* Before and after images

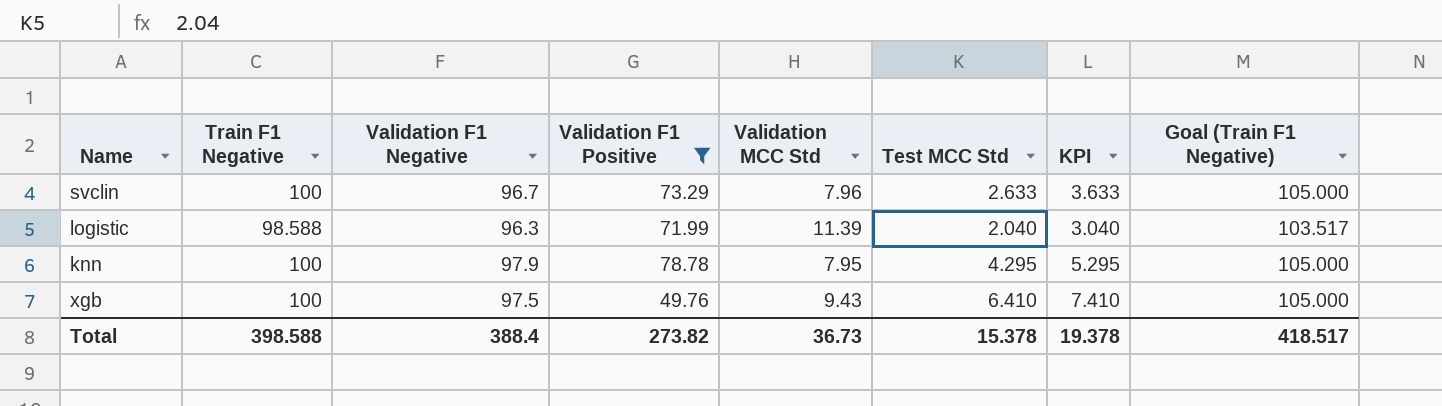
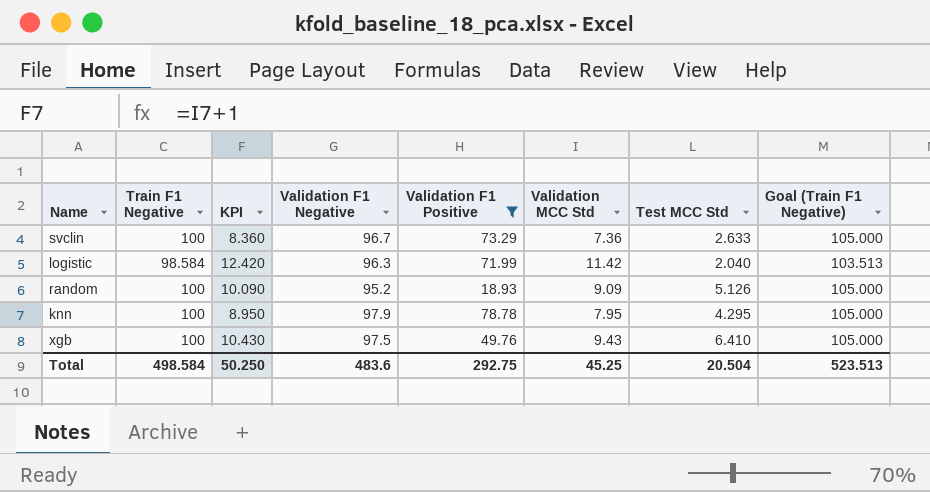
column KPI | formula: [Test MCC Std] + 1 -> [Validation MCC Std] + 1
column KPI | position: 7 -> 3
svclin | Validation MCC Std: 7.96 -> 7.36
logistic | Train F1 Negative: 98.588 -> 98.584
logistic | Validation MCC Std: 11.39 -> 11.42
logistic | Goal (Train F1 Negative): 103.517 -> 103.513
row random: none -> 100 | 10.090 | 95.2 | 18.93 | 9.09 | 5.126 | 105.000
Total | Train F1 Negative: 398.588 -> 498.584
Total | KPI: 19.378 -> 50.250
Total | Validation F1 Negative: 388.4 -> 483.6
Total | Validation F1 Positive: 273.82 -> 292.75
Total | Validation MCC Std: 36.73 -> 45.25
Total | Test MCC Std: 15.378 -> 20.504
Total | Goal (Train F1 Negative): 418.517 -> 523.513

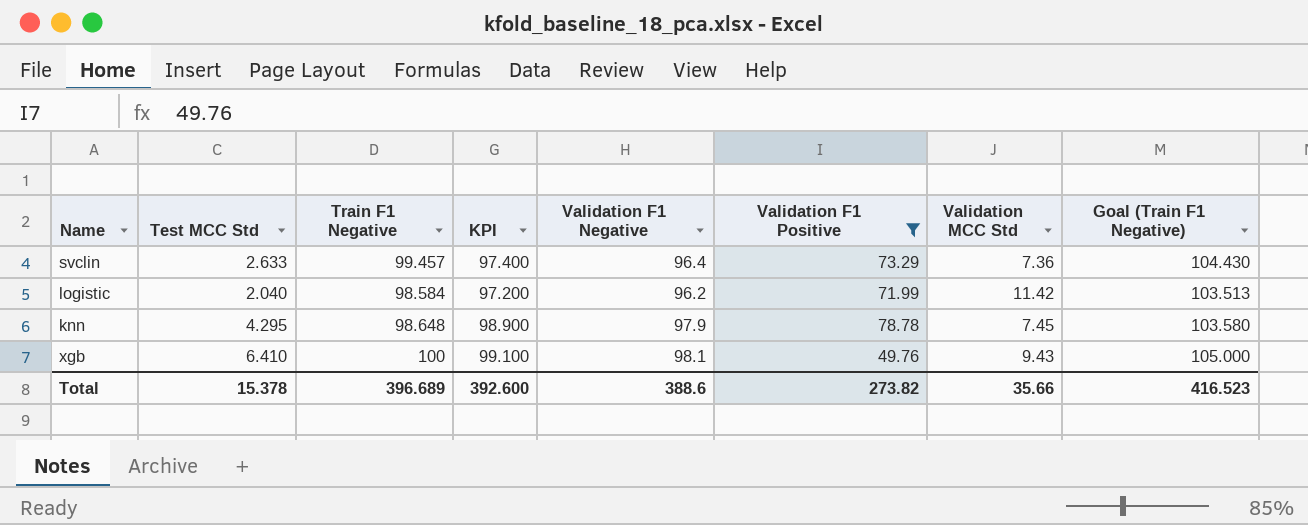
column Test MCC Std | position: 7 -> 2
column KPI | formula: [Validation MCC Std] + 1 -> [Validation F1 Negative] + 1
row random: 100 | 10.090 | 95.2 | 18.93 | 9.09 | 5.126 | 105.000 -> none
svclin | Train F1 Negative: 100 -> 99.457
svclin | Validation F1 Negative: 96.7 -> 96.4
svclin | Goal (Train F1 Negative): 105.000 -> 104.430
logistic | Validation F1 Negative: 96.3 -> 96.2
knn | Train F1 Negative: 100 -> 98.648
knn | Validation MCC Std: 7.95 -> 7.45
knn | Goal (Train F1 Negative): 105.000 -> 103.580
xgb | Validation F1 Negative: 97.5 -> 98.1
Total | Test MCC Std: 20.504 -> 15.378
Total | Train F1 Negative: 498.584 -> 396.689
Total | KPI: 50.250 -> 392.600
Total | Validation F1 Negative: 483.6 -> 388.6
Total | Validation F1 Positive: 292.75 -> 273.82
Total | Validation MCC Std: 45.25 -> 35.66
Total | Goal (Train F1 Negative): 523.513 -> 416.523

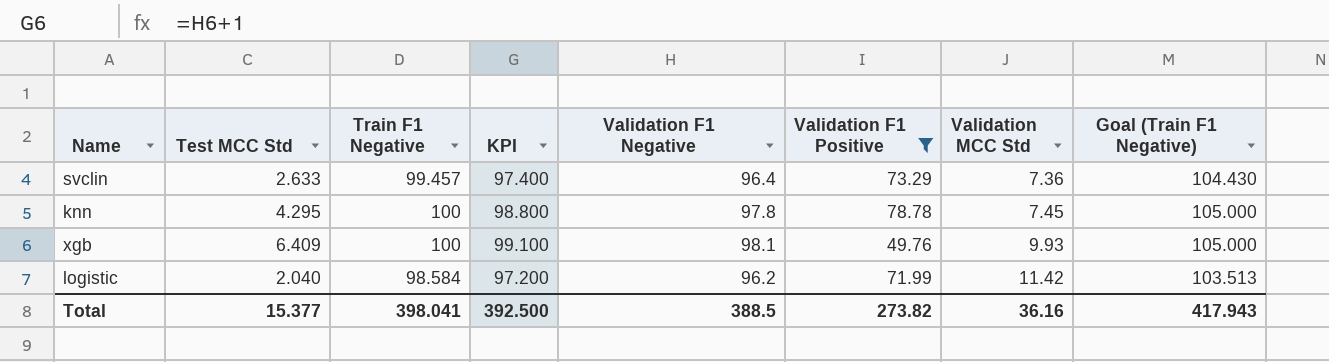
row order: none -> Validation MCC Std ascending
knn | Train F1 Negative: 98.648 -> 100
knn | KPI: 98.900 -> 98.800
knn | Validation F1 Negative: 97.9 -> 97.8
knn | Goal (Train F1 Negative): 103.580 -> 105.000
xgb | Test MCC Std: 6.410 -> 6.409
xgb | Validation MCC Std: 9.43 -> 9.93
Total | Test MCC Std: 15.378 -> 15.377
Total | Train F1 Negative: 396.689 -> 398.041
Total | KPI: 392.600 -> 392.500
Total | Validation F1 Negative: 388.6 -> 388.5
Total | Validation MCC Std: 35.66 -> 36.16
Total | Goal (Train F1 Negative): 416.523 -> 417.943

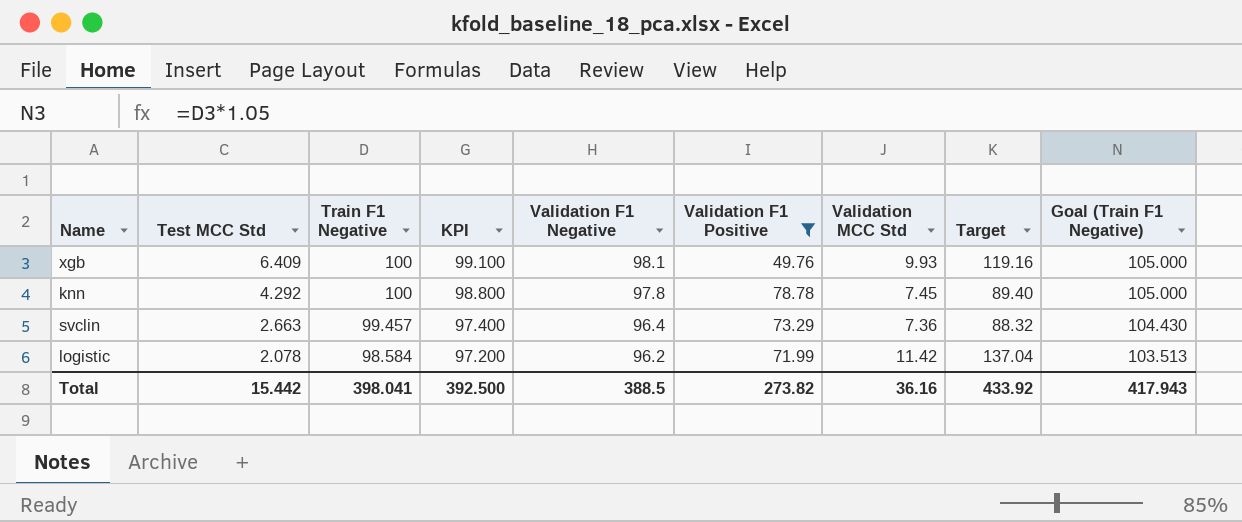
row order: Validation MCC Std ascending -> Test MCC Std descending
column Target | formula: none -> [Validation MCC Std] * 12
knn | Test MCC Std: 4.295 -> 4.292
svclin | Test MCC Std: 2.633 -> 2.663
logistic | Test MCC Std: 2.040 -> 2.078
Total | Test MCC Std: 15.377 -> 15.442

...

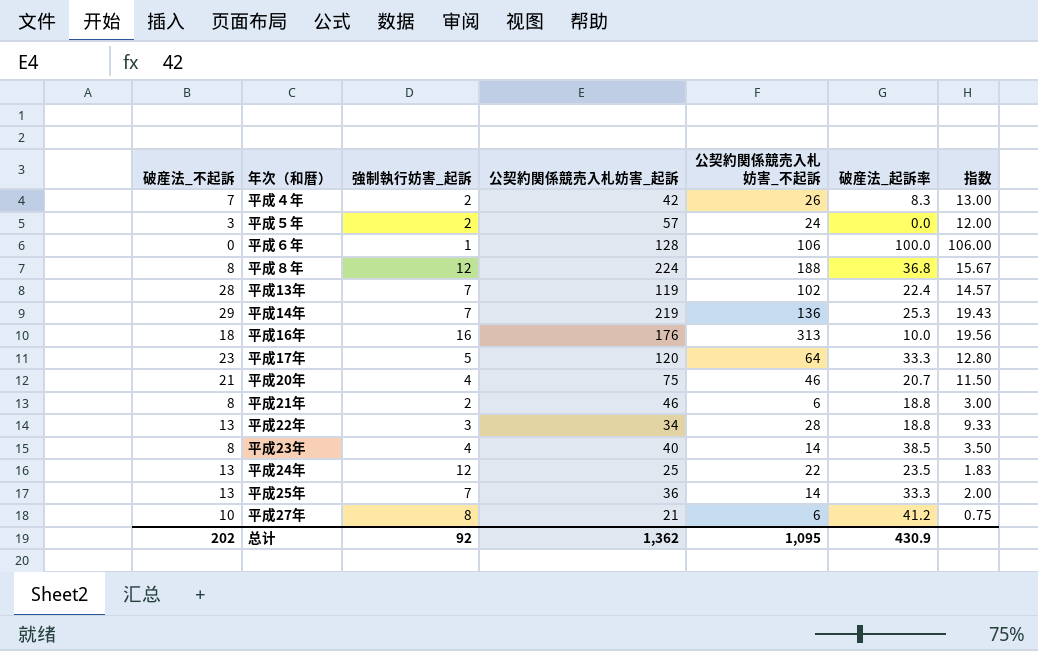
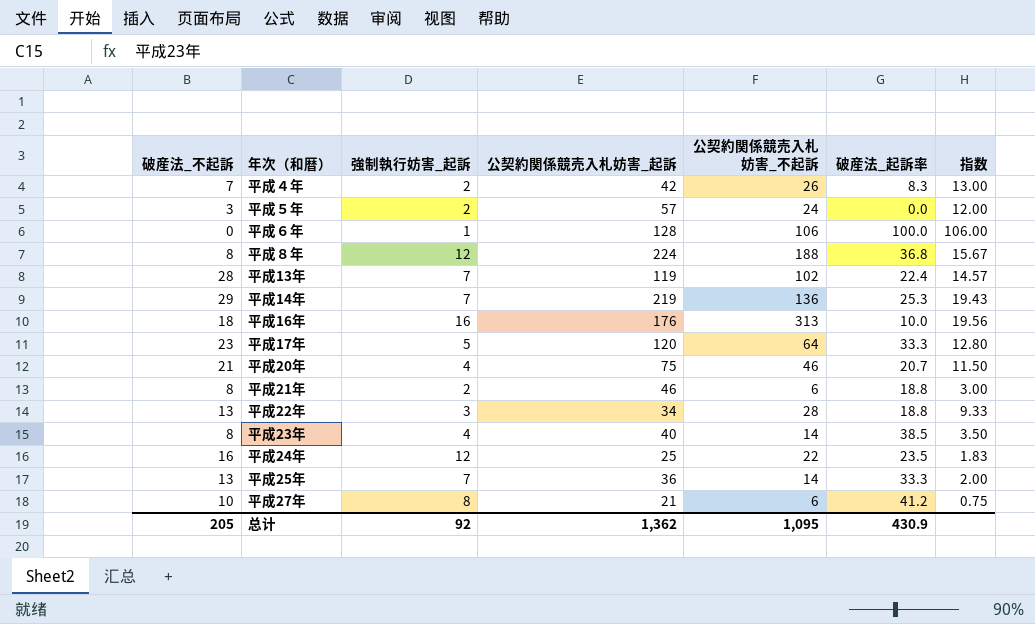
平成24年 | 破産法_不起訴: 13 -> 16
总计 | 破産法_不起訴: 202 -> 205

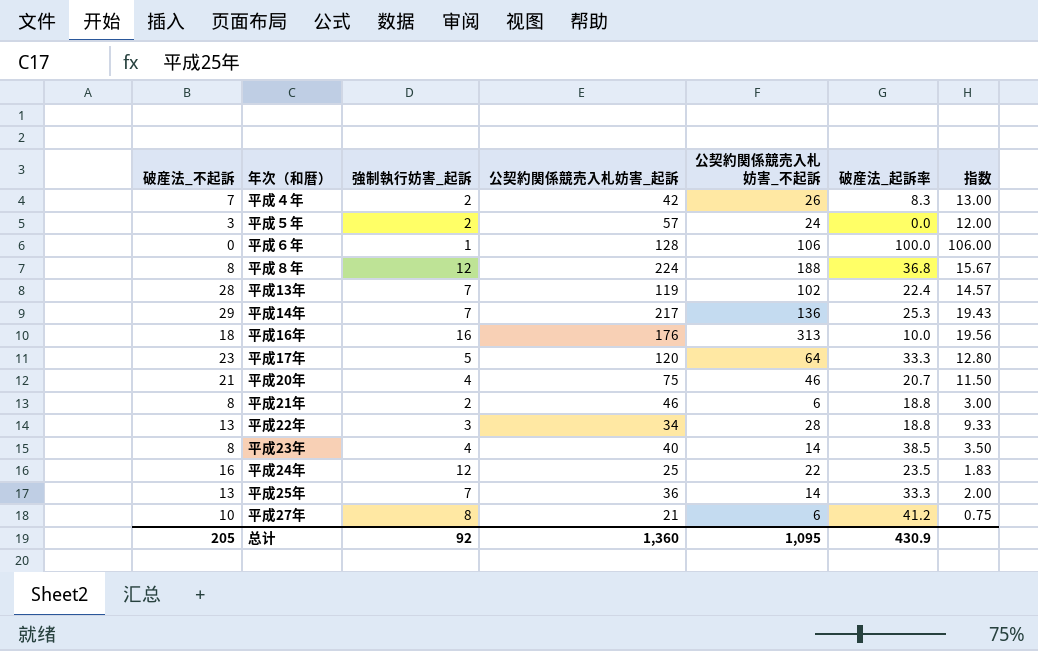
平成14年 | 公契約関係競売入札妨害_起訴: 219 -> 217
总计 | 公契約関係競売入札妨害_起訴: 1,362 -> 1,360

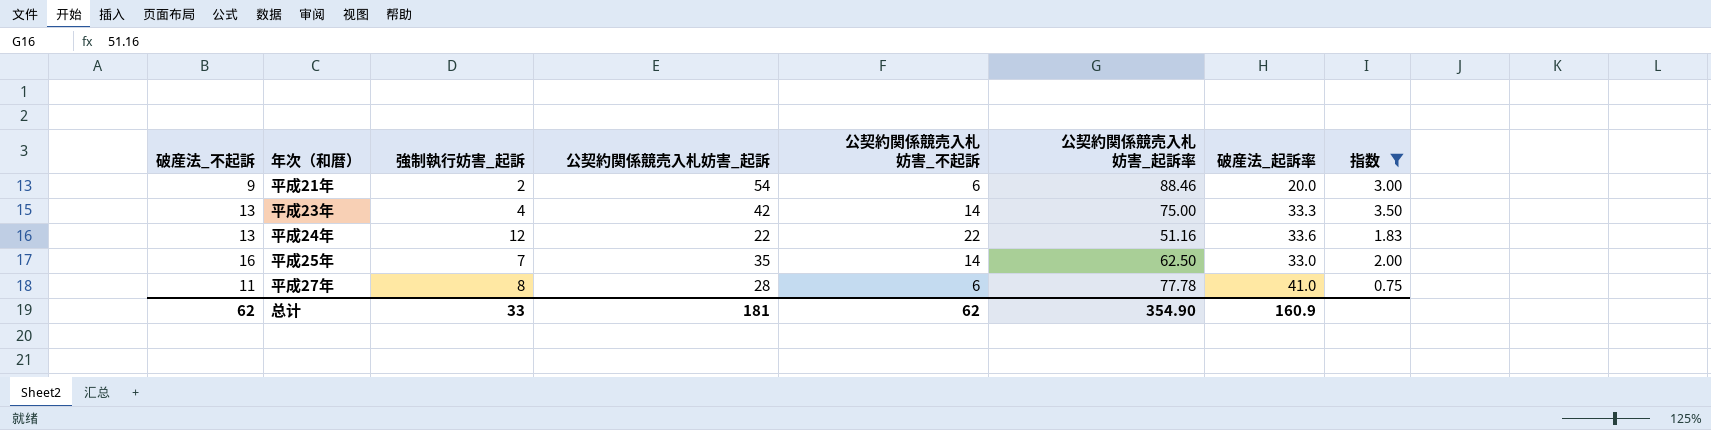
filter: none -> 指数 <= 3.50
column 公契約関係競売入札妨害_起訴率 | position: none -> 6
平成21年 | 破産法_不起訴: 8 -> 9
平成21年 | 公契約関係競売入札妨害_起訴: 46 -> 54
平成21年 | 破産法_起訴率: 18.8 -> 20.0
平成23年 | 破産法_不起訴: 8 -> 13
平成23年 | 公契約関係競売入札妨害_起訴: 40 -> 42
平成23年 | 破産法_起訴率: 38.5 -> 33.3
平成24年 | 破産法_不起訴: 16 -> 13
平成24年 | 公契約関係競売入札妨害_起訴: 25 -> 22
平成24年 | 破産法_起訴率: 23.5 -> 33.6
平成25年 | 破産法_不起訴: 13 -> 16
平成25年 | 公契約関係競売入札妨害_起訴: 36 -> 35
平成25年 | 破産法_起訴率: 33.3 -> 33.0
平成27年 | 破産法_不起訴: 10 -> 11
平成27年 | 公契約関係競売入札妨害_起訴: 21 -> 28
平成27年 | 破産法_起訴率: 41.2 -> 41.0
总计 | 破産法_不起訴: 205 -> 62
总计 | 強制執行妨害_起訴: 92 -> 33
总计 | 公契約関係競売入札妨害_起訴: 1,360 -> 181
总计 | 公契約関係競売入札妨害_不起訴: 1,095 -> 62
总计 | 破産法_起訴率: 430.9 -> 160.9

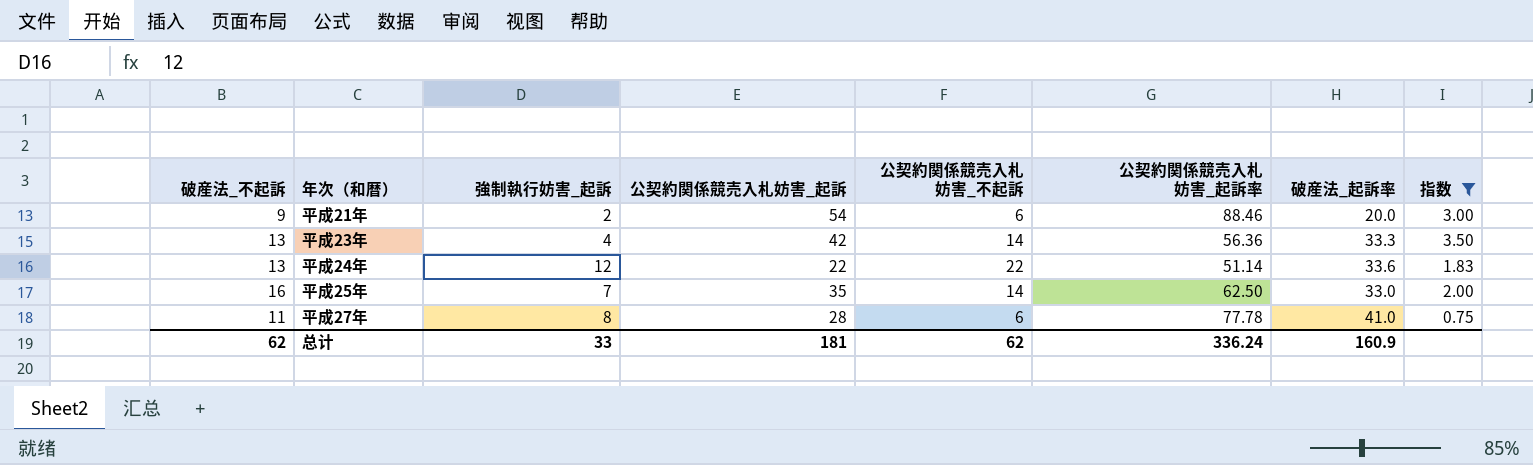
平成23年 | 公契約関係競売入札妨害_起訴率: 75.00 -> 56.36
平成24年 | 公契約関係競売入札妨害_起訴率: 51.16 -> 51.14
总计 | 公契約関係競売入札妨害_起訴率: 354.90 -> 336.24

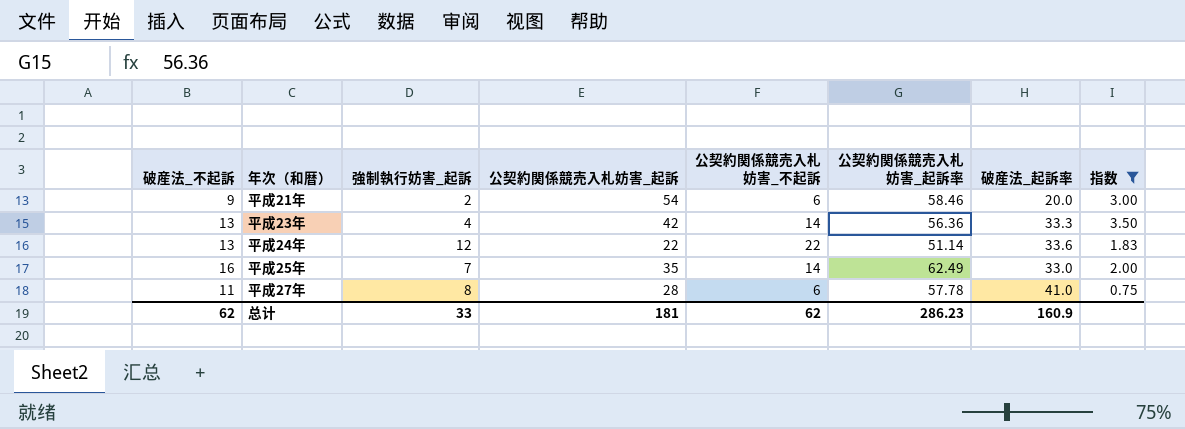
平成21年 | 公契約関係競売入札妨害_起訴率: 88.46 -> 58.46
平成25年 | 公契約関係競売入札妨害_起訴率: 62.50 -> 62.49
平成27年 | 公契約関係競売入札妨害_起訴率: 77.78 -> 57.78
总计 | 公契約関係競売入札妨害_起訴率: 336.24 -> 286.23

* Exercise description
Go through the entries above and report each line with the string "Goal" in it.

* Finished task
logistic | Goal (Train F1 Negative): 103.517 -> 103.513
Total | Goal (Train F1 Negative): 418.517 -> 523.513
svclin | Goal (Train F1 Negative): 105.000 -> 104.430
knn | Goal (Train F1 Negative): 105.000 -> 103.580
Total | Goal (Train F1 Negative): 523.513 -> 416.523
knn | Goal (Train F1 Negative): 103.580 -> 105.000
Total | Goal (Train F1 Negative): 416.523 -> 417.943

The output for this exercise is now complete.